Well, I, for one, would like to thank you for a visual, virtual mind vacation :smile:


----------



## DeekenDog (Aug 29, 2011)

Just gorgeous!


----------



## MollyWoppy (Mar 19, 2010)

I HATE you.


----------



## lauren43 (Feb 6, 2011)

MollyWoppy said:


> I HATE you.


X2

Love how posting pics of the dogs lead to everyone hating on you for where you live.


----------



## IslandPaws4Raw (Sep 7, 2011)

Awww! Not you too Penny! :hat: I think I'll go hide in the corner for a while :wink:


----------



## xellil (Apr 4, 2011)

you are a super duper photographer. 

I'm not even commenting on the location. I didn't open this for a long time because it's so cold and windy here today I knew it would make me jealous.


----------



## BoxerParty (Nov 9, 2011)

New Rule: IslandPaws is ONLY allowed to post photos taken inside in shadowy corners. :wink:


----------



## IslandPaws4Raw (Sep 7, 2011)

xellil said:


> you are a super duper photographer.





> DeekenDog
> 
> Just gorgeous!





> NewYorkDogue
> 
> Well, I, for one, would like to thank you for a visual, virtual mind vacation





> xchairity_casex
> 
> wow wow wow! beautiful pics! and such cute pups! i too would LOVE to be where you are right now! i hate this cold weather!!!

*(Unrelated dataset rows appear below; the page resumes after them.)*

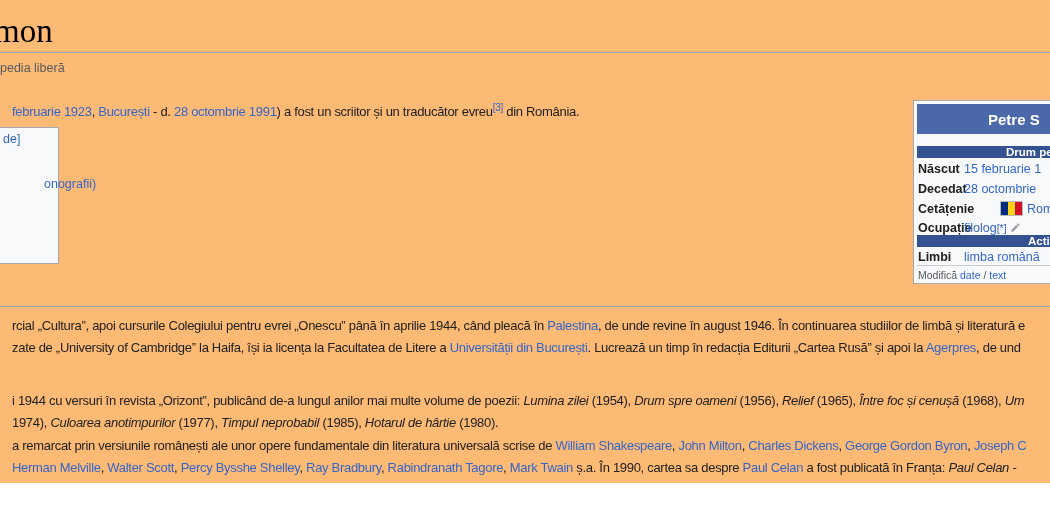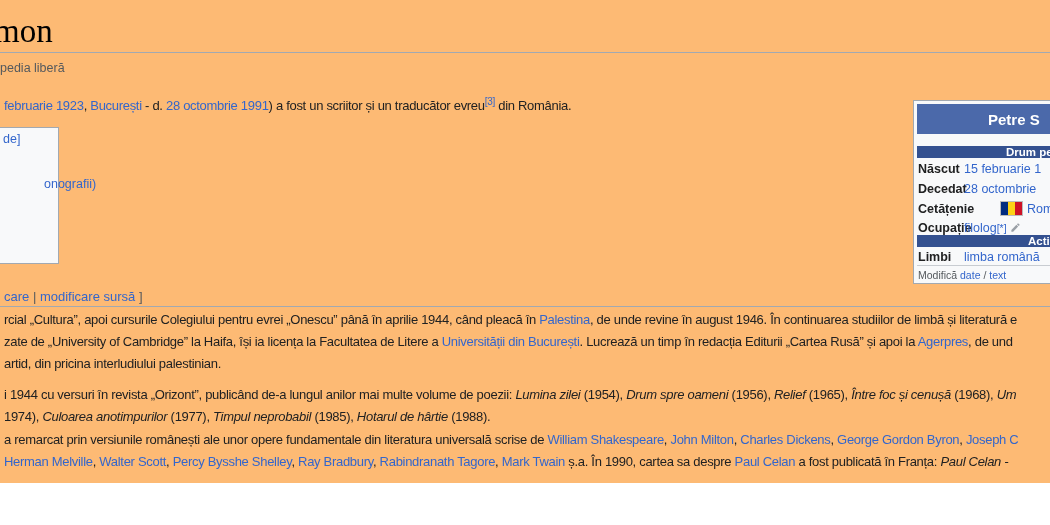--- a/index.html
+++ b/index.html
@@ -19,9 +19,9 @@
   .title-rule{position:absolute;left:0;top:52px;width:1050px;height:0;border-top:1px solid #a2a9b1;}
   .tagline{position:absolute;left:0;top:61px;font-size:12.5px;color:#54595d;}
   .line{
-    position:absolute;left:4px;
+    position:absolute;left:12px;
     white-space:nowrap;
-    font-size:13px;line-height:17px;letter-spacing:-0.3px;color:#202122;
+    font-size:13px;line-height:17px;letter-spacing:-0.3px;color:#202122;margin-top:6px;
   }
   .edit-line{font-size:13px;letter-spacing:0;}
   .seg-plain{color:#202122;}

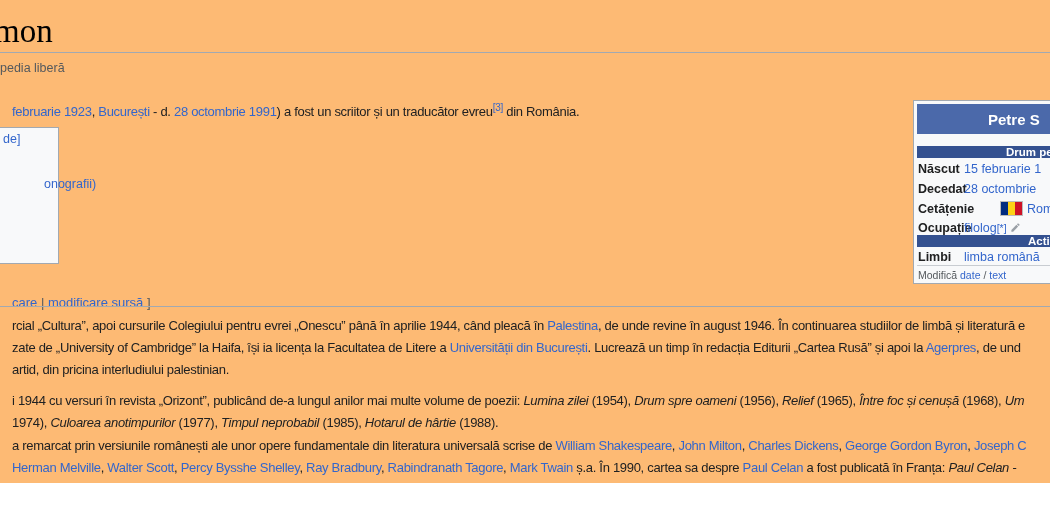--- a/index.html
+++ b/index.html
@@ -84,7 +84,6 @@
     <span class="toc-item">onografii)</span>
   </div>
 
-  <div class="line edit-line" style="top:288px;"><span class="seg-link">care</span><span class="seg-muted"> | </span><span class="seg-link">modificare sursă</span><span class="seg-muted"> ]</span></div>
   <div class="section-rule"></div>
 
   <div class="line" style="top:311px;text-align:right;"><span class="seg-plain">rcial „Cultura”, apoi cursurile Colegiului pentru evrei „Onescu” până în aprilie 1944, când pleacă în </span><span class="seg-link">Palestina</span><span class="seg-plain">, de unde revine în august 1946. În continuarea studiilor de limbă și literatură e</span></div>

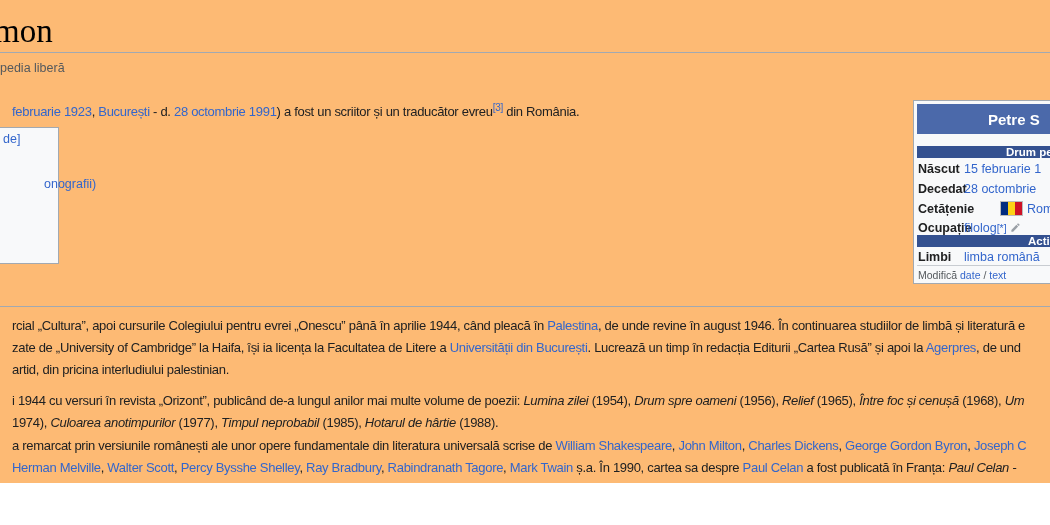--- a/index.html
+++ b/index.html
@@ -88,7 +88,6 @@
 
   <div class="line" style="top:311px;text-align:right;"><span class="seg-plain">rcial „Cultura”, apoi cursurile Colegiului pentru evrei „Onescu” până în aprilie 1944, când pleacă în </span><span class="seg-link">Palestina</span><span class="seg-plain">, de unde revine în august 1946. În continuarea studiilor de limbă și literatură e</span></div>
   <div class="line" style="top:333px;"><span class="seg-plain">zate de „University of Cambridge” la Haifa, își ia licența la Facultatea de Litere a </span><span class="seg-link">Universității din București</span><span class="seg-plain">. Lucrează un timp în redacția Editurii „Cartea Rusă” și apoi la </span><span class="seg-link">Agerpres</span><span class="seg-plain">, de und</span></div>
-  <div class="line" style="top:355px;"><span class="seg-plain">artid, din pricina interludiului palestinian.</span></div>
 
   <div class="line" style="top:386px;"><span class="seg-plain">i 1944 cu versuri în revista „Orizont”, publicând de-a lungul anilor mai multe volume de poezii: </span><span class="seg-italic">Lumina zilei</span><span class="seg-plain"> (1954), </span><span class="seg-italic">Drum spre oameni</span><span class="seg-plain"> (1956), </span><span class="seg-italic">Relief</span><span class="seg-plain"> (1965), </span><span class="seg-italic">Între foc și cenușă</span><span class="seg-plain"> (1968), </span><span class="seg-italic">Um</span></div>
   <div class="line" style="top:408px;"><span class="seg-plain">1974), </span><span class="seg-italic">Culoarea anotimpurilor</span><span class="seg-plain"> (1977), </span><span class="seg-italic">Timpul neprobabil</span><span class="seg-plain"> (1985), </span><span class="seg-italic">Hotarul de hârtie</span><span class="seg-plain"> (1988).</span></div>

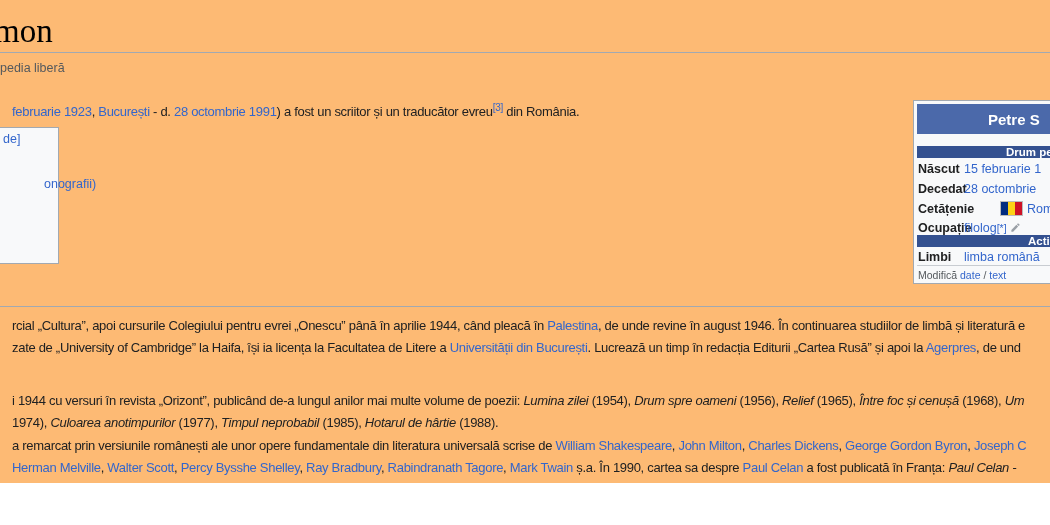--- a/index.html
+++ b/index.html
@@ -90,7 +90,7 @@
   <div class="line" style="top:333px;"><span class="seg-plain">zate de „University of Cambridge” la Haifa, își ia licența la Facultatea de Litere a </span><span class="seg-link">Universității din București</span><span class="seg-plain">. Lucrează un timp în redacția Editurii „Cartea Rusă” și apoi la </span><span class="seg-link">Agerpres</span><span class="seg-plain">, de und</span></div>
 
   <div class="line" style="top:386px;"><span class="seg-plain">i 1944 cu versuri în revista „Orizont”, publicând de-a lungul anilor mai multe volume de poezii: </span><span class="seg-italic">Lumina zilei</span><span class="seg-plain"> (1954), </span><span class="seg-italic">Drum spre oameni</span><span class="seg-plain"> (1956), </span><span class="seg-italic">Relief</span><span class="seg-plain"> (1965), </span><span class="seg-italic">Între foc și cenușă</span><span class="seg-plain"> (1968), </span><span class="seg-italic">Um</span></div>
-  <div class="line" style="top:408px;"><span class="seg-plain">1974), </span><span class="seg-italic">Culoarea anotimpurilor</span><span class="seg-plain"> (1977), </span><span class="seg-italic">Timpul neprobabil</span><span class="seg-plain"> (1985), </span><span class="seg-italic">Hotarul de hârtie</span><span class="seg-plain"> (1988).</span></div>
+  <div class="line" style="top:408px;"><span class="seg-plain">1974), </span><span class="seg-italic">Culoarea anotimpurilor</span><span class="seg-plain"> (1977), </span><span class="seg-italic">Timpul neprobabil</span><span class="seg-plain"> (1985), </span><span class="seg-italic">Hotarul de hârtie</span><span class="seg-plain"> (1980).</span></div>
 
   <div class="line" style="top:431px;"><span class="seg-plain">a remarcat prin versiunile românești ale unor opere fundamentale din literatura universală scrise de </span><span class="seg-link">William Shakespeare</span><span class="seg-plain">, </span><span class="seg-link">John Milton</span><span class="seg-plain">, </span><span class="seg-link">Charles Dickens</span><span class="seg-plain">, </span><span class="seg-link">George Gordon Byron</span><span class="seg-plain">, </span><span class="seg-link">Joseph C</span></div>
   <div class="line" style="top:453px;"><span class="seg-link">Herman Melville</span><span class="seg-plain">, </span><span class="seg-link">Walter Scott</span><span class="seg-plain">, </span><span class="seg-link">Percy Bysshe Shelley</span><span class="seg-plain">, </span><span class="seg-link">Ray Bradbury</span><span class="seg-plain">, </span><span class="seg-link">Rabindranath Tagore</span><span class="seg-plain">, </span><span class="seg-link">Mark Twain</span><span class="seg-plain"> ș.a. În 1990, cartea sa despre </span><span class="seg-link">Paul Celan</span><span class="seg-plain"> a fost publicată în Franța: </span><span class="seg-italic">Paul Celan - </span></div>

Thanks guys! All fun and games!


----------



## IslandPaws4Raw (Sep 7, 2011)

BoxerParty said:


> New Rule: IslandPaws is ONLY allowed to post photos taken inside in shadowy corners. :wink:


I think my SIL needs to hide you away in her luggage when she comes to visit in a few weeks :wink:


----------



## BoxerParty (Nov 9, 2011)

IslandPaws4Raw said:


> I think my SIL needs to hide you away in her luggage when she comes to visit in a few weeks :wink:



Um, YES PLEASE.


----------



## DaneMama (Jun 27, 2008)

Just gorgeous...I love it. Bet those dogs love it more than anything! Thanks for sharing!


----------



## Kat (Jul 12, 2011)

BoxerParty said:


> New Rule: IslandPaws is ONLY allowed to post photos taken inside in shadowy corners. :wink:


LOL!!! :tongue:


----------



## Kat (Jul 12, 2011)

I always love looking at your photos, the scenery is amazing, so jealous of the blue blue water!!!!! The sand is so pretty too *tear*


----------



## chewice (Jan 1, 2012)

MollyWoppy said:


> I HATE you.


x3

let me go get my crap camera and take pictures of snot-sicles while we play ...how fast can you pee and run back inside.


----------



## Sprocket (Oct 4, 2011)

All you crazy people complaining about the snow...just send it to me!!! I love the beach and the sun but I really wish we had the 4 seasons instead of skipping winter and going straight from fall to spring. :tongue:


----------



## MollyWoppy (Mar 19, 2010)

I'm starting a movement to boycott your threads. 
It's not fair, beautiful deserted beaches, warmth, scenery, dogs having an absolute ball, and, and, great photography. What is there not to hate?


----------



## IslandPaws4Raw (Sep 7, 2011)

All the hatin' worked you guys! Today it's windy, cloudy and it may just rain on my little parade.....THANKS A LOT!!!!!! :hand:


----------



## lauren43 (Feb 6, 2011)

IslandPaws4Raw said:


> All the hatin' worked you guys! Today it's windy, cloudy and it may just rain on my little parade.....THANKS A LOT!!!!!! :hand:


I bet its still beautiful there when its gloomy...


----------



## MollyWoppy (Mar 19, 2010)

IslandPaws4Raw said:


> All the hatin' worked you guys! Today it's windy, cloudy and it may just rain on my little parade.....THANKS A LOT!!!!!! :hand:


You are SO welcome!


----------



## Janet At Nutro (Mar 11, 2011)

Love the pictures!


----------



## hmbutler (Aug 4, 2011)

Oh man!! I love in a fairly beautiful place, climate wise, but GOSH I wish we had beaches like that!! I'd be happy to have the high prices for raw meat if it meant I lived in Paradise too!!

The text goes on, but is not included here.